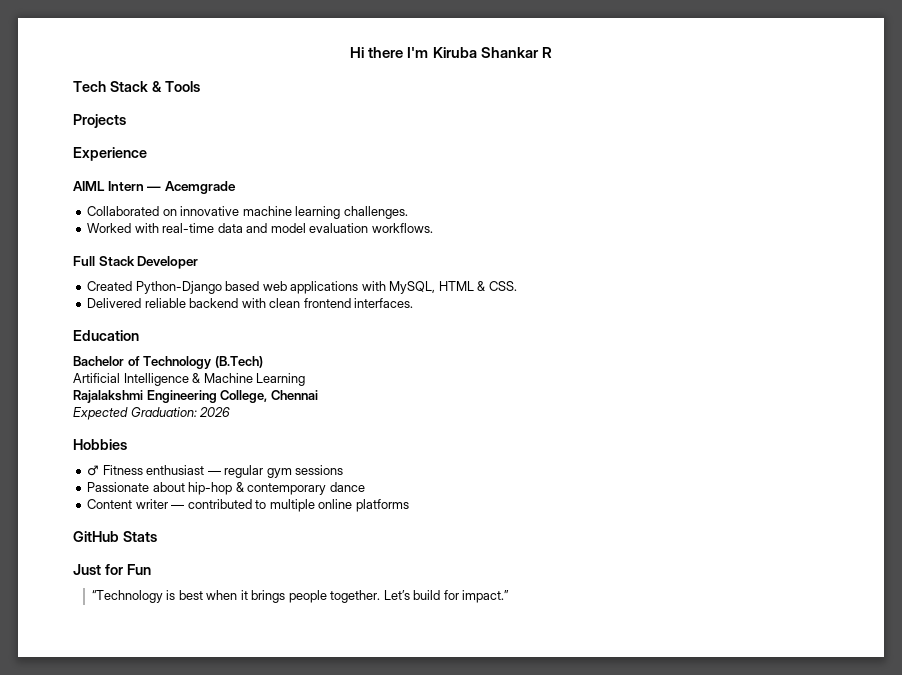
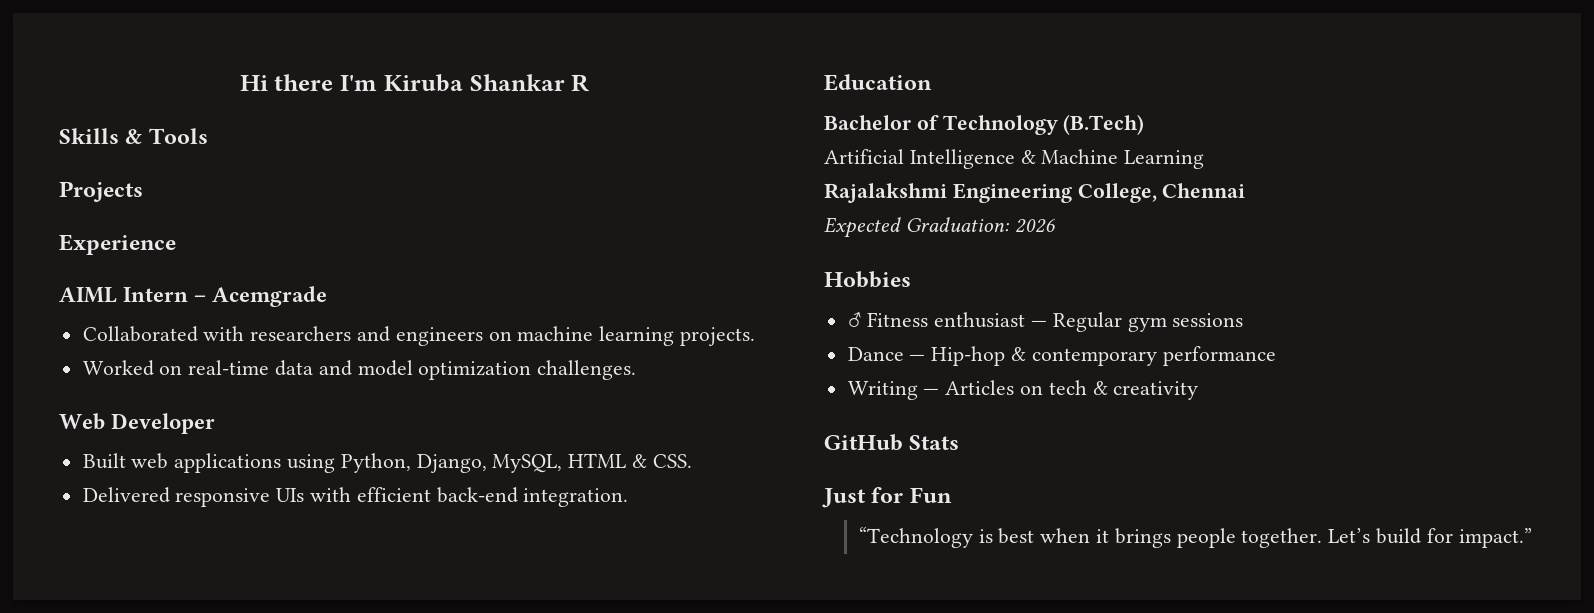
- Tech Stack & Tools
+ Skills & Tools
- AIML Intern — Acemgrade
+ AIML Intern – Acemgrade
- Collaborated on innovative machine learning challenges.
+ Collaborated with researchers and engineers on machine learning projects.
- Worked with real-time data and model evaluation workflows.
- Full Stack Developer
- Created Python-Django based web applications with MySQL, HTML & CSS.
+ Worked on real-time data and model optimization challenges.
+ Web Developer
+ Built web applications using Python, Django, MySQL, HTML & CSS.
- Delivered reliable backend with clean frontend interfaces.
+ Delivered responsive UIs with efficient back-end integration.
- ♂ Fitness enthusiast — regular gym sessions
+ ♂ Fitness enthusiast — Regular gym sessions
- Passionate about hip-hop & contemporary dance
- Content writer — contributed to multiple online platforms
+ Dance — Hip-hop & contemporary performance
+ Writing — Articles on tech & creativity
::::::
EXERCISE DETAILS: Everything from the line containing "efficient back-end integration." through the last line of the listing must be reproduced exactly, and no other line.

OUTPUT FOR THIS TASK:
+ Delivered responsive UIs with efficient back-end integration.
- ♂ Fitness enthusiast — regular gym sessions
+ ♂ Fitness enthusiast — Regular gym sessions
- Passionate about hip-hop & contemporary dance
- Content writer — contributed to multiple online platforms
+ Dance — Hip-hop & contemporary performance
+ Writing — Articles on tech & creativity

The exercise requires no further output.